Magnolia Pub & Brewery (1398 Haight at Masonic) has brought in a new chef, Brandon Jew, and plans a revamp of its menu to push the boundaries of gastropub fare. Magnolia is going whole hog — literally — and plans to include more offal and charcuterie dishes, possibly including a fried headcheese sandwich. But don’t call it upscale, insists owner Dave McLean: “I hate to saddle the menu with a loaded word like ‘upscale.’ It all fits into a gastropub menu,” he says. “The word ‘pub’ comes from ‘public house,’ and I think that all these things — sustainability, using all the parts of the animal — it all goes back to kind of blue-collar comfort food.
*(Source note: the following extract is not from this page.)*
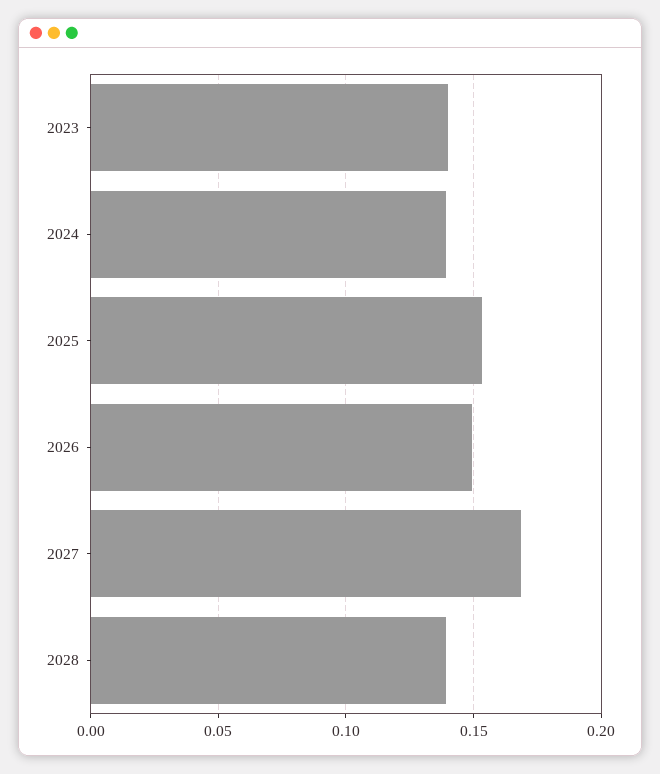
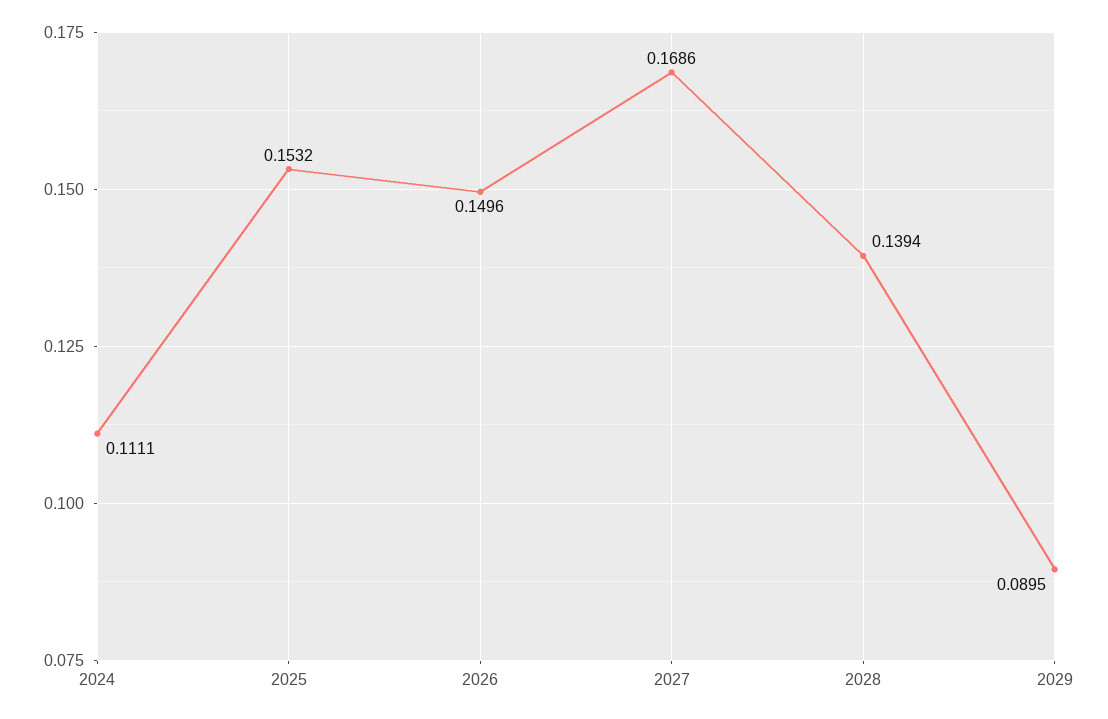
2023: 0.14 -> none
2024: 0.14 -> 0.1111
2029: none -> 0.0895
This is the original beer food. That’s the compelling vision behind this move.”

With a sophisticated, ambitious menu covering all the bases of traditional Japanese fare, O Izakaya (1625 Post at Laguna) in the Hotel Kabuki represents the latest flagship in the burgeoning San Francisco trend — along with fellow izakaya spot Oyaji — for small plates with very big flavors. SF Weekly’s Robert Lauriston is putting his money on the yakimono (grilled) portion of the menu, singling out the grilled pork belly ($4), the slightly sweet, crunchy-outside-creamy-inside golden-brown rice balls known as omochi ($3), and soba with mizuna and poached egg ($9). Check out his full review in this week’s issue, on newsstands today.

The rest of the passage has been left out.